[YOUR GOAL] Lines from the one with "text: Flash ->" up to and including the one with "text: Video ->" are to be copied exactly from the records below, without their pictures.

[PROVIDED DATA]
......
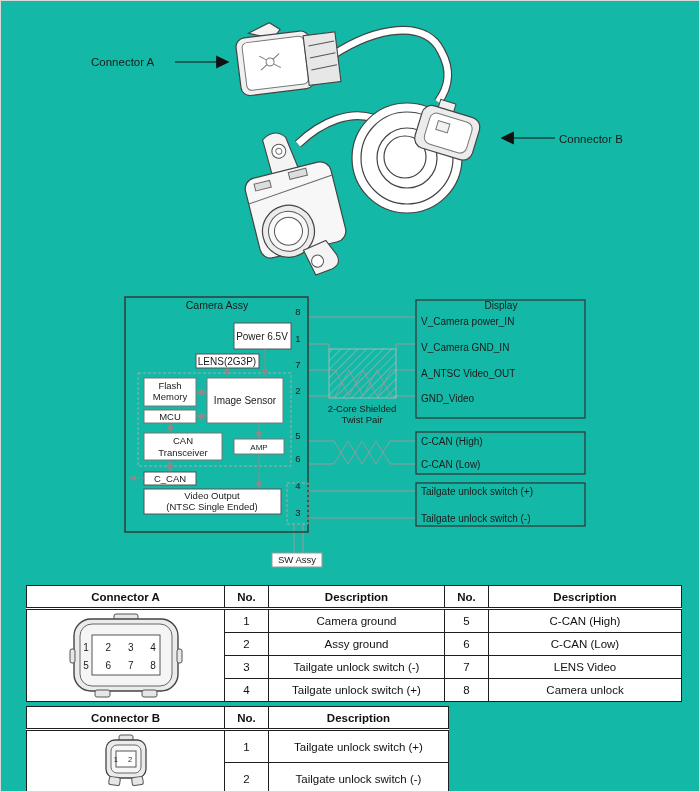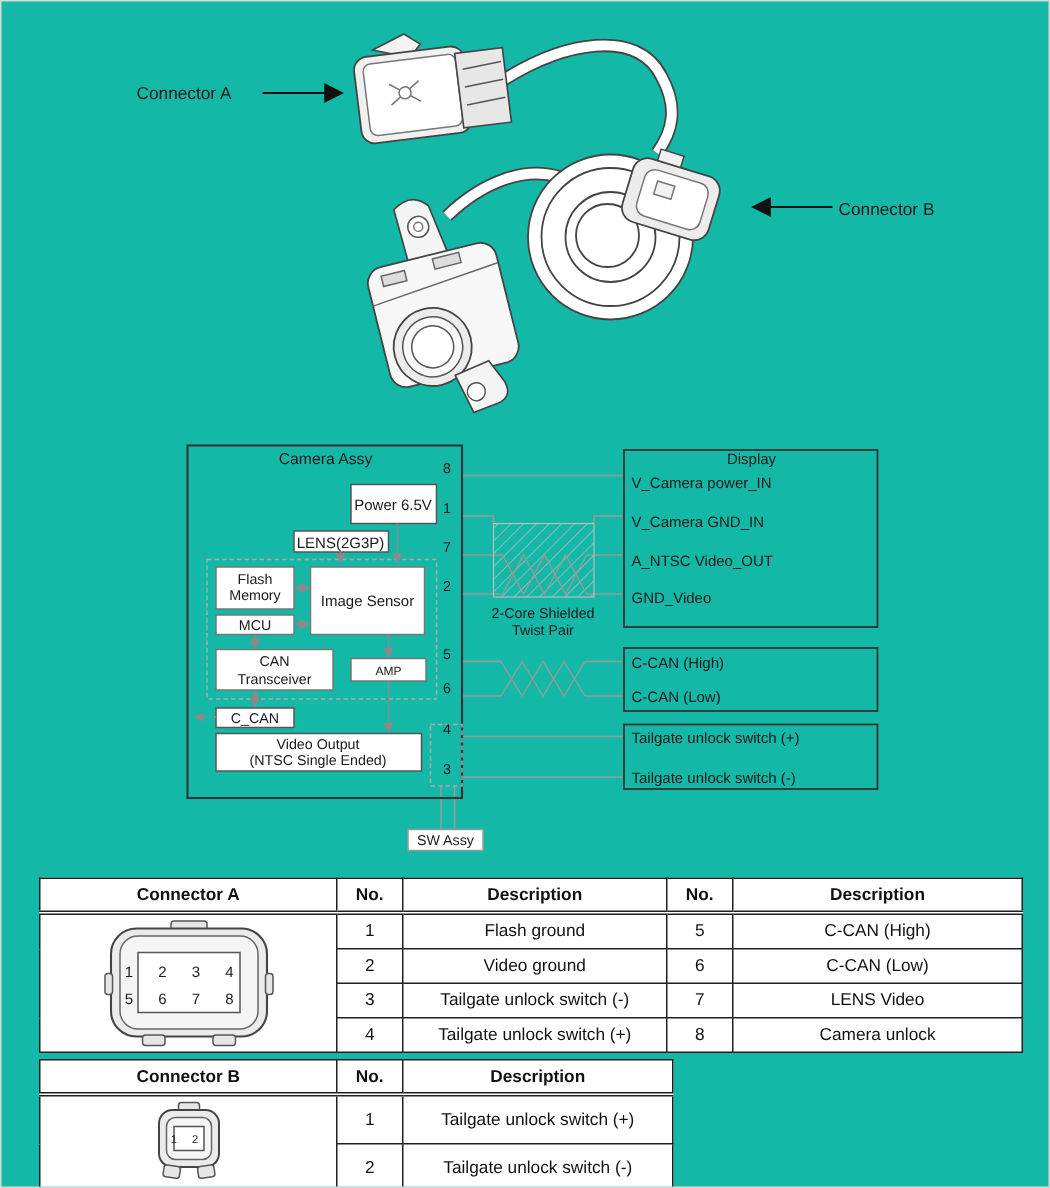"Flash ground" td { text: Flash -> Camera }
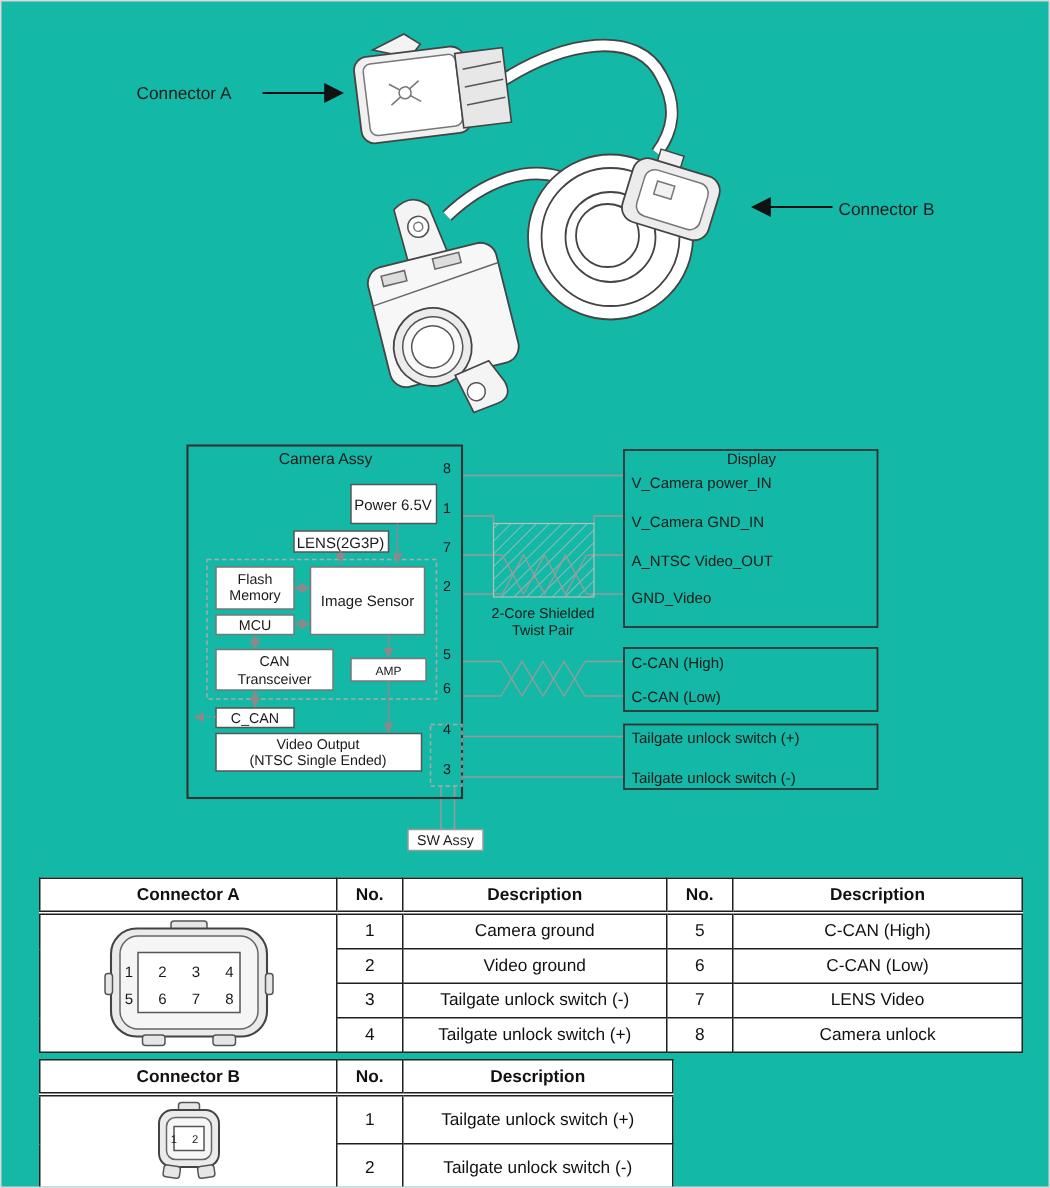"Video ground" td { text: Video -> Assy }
......
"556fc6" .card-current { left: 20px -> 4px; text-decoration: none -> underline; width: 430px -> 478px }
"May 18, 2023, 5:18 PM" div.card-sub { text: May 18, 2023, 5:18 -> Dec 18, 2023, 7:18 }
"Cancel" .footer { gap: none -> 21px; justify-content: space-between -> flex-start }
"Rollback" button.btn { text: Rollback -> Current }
......
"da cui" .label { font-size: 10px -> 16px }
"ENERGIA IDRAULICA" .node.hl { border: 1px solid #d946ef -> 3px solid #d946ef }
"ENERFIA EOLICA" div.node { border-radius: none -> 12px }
......
[RESULT FOR THIS EXERCISE]
"Flash ground" td { text: Flash -> Camera }
"Video ground" td { text: Video -> Assy }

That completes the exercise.